- _AIM OF THE EXERCISE_:
Within the material below, transcribe exactly the lines from the one holding "- 3. func, the" through the one holding "- The bedrock2", keeping both ends and skipping the rest.

- _INPUT FOR THIS TASK_:
━━━━
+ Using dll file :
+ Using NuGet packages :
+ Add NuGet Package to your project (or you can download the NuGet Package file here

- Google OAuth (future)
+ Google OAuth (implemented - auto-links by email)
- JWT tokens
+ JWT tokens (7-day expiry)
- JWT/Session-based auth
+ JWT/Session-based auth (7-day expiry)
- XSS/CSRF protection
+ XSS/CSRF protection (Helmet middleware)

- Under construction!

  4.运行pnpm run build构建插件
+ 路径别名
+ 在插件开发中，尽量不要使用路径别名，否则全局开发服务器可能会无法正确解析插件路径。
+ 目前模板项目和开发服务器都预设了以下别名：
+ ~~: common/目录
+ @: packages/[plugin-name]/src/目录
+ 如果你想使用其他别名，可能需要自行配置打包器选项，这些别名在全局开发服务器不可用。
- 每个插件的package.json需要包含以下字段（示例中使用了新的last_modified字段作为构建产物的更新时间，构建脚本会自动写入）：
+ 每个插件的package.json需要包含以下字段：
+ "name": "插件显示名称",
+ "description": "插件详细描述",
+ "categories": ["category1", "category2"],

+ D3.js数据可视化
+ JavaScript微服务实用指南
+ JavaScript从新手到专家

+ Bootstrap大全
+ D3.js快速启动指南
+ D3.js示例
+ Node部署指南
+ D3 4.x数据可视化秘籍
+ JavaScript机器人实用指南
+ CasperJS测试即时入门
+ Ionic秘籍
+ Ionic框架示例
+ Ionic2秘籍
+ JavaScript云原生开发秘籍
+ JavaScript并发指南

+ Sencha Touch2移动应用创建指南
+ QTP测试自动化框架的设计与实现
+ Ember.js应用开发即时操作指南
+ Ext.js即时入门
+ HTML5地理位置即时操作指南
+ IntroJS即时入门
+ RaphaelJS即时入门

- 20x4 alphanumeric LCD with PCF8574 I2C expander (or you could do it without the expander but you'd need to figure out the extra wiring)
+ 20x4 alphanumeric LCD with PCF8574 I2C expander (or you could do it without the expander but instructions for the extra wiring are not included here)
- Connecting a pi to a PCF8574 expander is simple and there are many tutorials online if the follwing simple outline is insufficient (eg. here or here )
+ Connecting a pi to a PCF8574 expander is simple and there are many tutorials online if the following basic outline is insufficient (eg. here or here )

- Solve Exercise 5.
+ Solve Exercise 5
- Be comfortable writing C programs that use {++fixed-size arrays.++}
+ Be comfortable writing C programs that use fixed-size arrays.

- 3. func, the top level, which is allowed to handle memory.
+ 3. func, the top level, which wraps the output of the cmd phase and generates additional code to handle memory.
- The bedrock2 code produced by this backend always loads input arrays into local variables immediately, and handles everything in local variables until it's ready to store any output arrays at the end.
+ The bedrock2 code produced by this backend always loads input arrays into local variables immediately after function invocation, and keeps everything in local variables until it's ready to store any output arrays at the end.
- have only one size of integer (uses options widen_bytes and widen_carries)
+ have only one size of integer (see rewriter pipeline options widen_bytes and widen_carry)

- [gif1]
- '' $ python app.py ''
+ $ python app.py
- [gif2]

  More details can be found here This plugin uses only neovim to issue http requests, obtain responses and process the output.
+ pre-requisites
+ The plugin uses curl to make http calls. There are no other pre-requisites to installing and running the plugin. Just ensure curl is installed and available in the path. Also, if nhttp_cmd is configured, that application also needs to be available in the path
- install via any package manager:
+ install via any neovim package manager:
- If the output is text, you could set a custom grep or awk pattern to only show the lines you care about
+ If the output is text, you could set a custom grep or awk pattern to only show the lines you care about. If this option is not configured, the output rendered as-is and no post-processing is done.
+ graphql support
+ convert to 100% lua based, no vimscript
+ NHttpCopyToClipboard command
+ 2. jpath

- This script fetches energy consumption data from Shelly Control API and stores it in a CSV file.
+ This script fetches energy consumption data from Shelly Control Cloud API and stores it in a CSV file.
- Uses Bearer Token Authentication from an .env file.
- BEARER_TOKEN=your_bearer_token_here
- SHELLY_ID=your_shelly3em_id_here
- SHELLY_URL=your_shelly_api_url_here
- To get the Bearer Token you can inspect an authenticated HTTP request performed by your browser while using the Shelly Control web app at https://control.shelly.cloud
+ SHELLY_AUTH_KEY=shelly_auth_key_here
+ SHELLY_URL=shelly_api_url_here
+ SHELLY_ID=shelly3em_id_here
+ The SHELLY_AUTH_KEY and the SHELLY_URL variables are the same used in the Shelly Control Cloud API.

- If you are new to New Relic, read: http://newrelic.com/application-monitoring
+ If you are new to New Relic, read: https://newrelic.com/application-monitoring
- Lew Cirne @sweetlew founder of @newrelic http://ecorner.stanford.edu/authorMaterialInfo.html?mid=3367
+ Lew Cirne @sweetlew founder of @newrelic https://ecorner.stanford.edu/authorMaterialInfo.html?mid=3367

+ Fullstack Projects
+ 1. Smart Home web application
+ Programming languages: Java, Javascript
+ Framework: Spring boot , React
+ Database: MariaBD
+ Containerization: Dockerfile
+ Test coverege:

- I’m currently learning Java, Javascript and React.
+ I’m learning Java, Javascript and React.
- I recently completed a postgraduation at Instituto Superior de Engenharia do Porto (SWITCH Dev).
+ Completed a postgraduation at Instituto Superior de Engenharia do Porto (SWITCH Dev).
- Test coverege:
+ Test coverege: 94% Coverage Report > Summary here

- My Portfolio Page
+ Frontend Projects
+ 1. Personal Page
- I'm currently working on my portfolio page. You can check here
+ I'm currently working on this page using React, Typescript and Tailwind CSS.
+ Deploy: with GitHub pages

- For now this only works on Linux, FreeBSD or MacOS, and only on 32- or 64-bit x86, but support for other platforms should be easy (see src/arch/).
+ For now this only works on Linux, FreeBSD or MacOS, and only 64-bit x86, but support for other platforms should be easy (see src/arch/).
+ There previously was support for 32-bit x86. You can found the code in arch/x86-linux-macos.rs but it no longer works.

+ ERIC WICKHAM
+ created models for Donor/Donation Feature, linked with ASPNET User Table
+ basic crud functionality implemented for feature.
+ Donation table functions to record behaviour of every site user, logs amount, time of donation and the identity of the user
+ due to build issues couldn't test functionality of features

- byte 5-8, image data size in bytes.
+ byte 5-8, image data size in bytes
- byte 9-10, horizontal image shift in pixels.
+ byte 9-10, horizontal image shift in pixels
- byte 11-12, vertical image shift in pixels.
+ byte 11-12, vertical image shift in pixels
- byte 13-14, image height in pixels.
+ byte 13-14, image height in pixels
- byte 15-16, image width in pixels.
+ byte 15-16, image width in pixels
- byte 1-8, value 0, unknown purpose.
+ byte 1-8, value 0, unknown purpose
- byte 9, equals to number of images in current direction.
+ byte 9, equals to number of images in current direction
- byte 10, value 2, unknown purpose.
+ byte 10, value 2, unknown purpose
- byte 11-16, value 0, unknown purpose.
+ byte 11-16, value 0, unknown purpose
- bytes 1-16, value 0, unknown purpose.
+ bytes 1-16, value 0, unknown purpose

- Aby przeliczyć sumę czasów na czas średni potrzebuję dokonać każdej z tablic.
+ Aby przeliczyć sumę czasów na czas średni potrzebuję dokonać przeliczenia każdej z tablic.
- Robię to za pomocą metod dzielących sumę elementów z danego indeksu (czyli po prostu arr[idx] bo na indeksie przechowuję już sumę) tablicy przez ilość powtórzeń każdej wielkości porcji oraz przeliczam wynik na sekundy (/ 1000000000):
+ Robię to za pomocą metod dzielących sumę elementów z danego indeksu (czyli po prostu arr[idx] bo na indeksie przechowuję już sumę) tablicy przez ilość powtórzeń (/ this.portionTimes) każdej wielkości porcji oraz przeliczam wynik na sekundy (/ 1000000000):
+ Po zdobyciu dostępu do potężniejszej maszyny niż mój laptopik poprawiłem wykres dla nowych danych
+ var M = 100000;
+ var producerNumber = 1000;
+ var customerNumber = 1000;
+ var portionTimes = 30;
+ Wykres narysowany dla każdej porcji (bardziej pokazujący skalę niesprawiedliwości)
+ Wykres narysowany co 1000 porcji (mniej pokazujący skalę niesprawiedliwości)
━━━━
- _FINISHED EXERCISE_:
- 3. func, the top level, which is allowed to handle memory.
+ 3. func, the top level, which wraps the output of the cmd phase and generates additional code to handle memory.
- The bedrock2 code produced by this backend always loads input arrays into local variables immediately, and handles everything in local variables until it's ready to store any output arrays at the end.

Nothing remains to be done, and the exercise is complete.